**Task goal:** Your copy should match the records below word for word and contain no pictures.

**Entries provided:**
»»

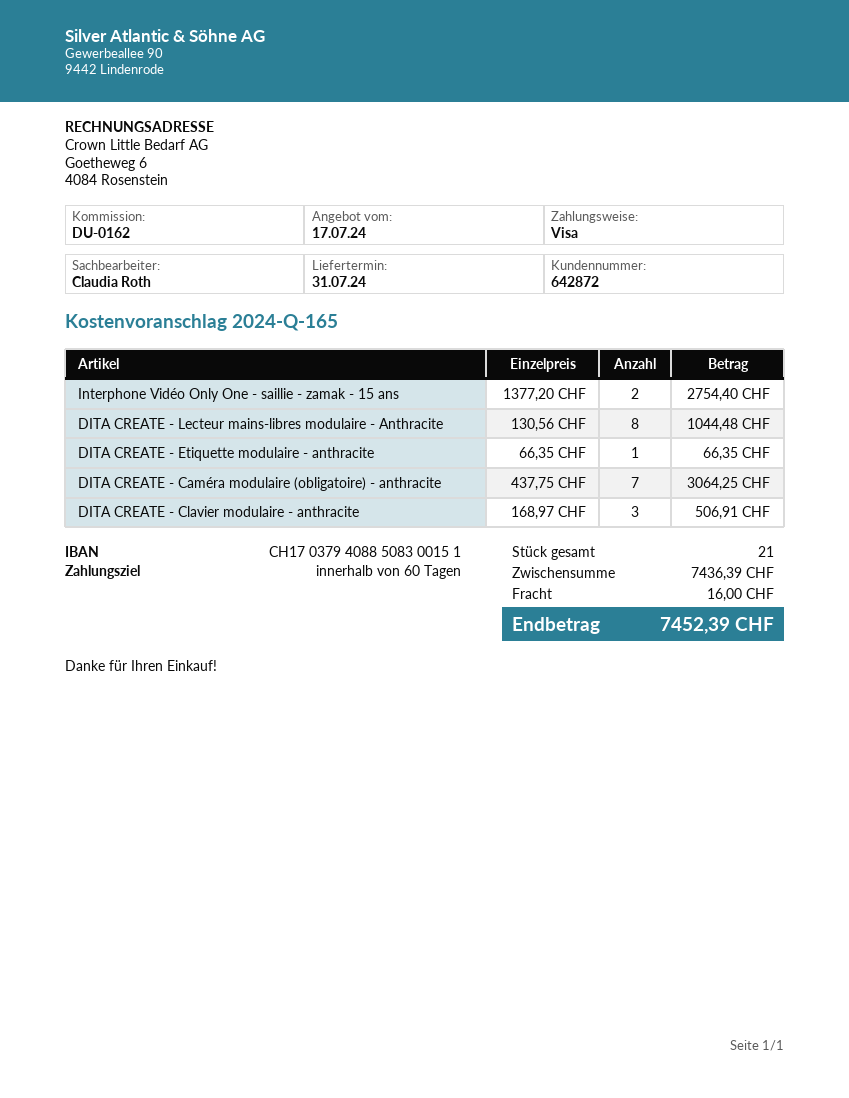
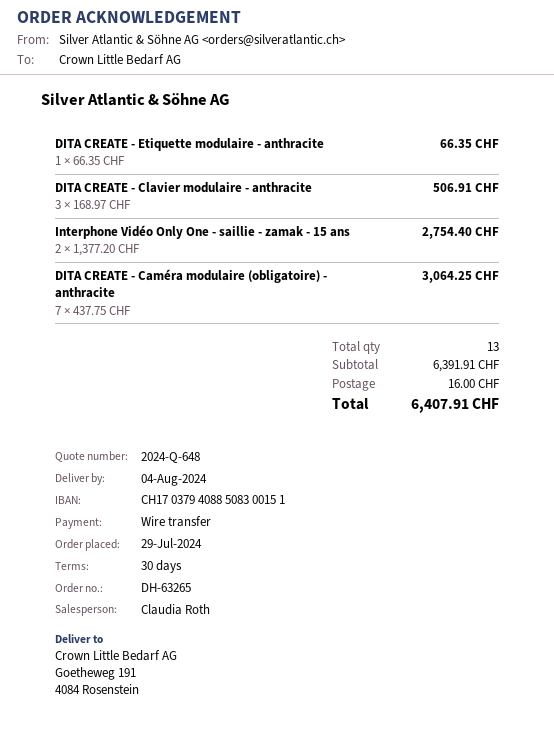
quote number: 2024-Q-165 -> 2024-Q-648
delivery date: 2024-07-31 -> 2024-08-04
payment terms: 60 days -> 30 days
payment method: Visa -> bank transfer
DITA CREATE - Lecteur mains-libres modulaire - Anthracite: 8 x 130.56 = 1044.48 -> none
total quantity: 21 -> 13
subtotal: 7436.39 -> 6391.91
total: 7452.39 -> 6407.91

««

**Answer space:**
quote number: 2024-Q-165 -> 2024-Q-648
delivery date: 2024-07-31 -> 2024-08-04
payment terms: 60 days -> 30 days
payment method: Visa -> bank transfer
DITA CREATE - Lecteur mains-libres modulaire - Anthracite: 8 x 130.56 = 1044.48 -> none
total quantity: 21 -> 13
subtotal: 7436.39 -> 6391.91
total: 7452.39 -> 6407.91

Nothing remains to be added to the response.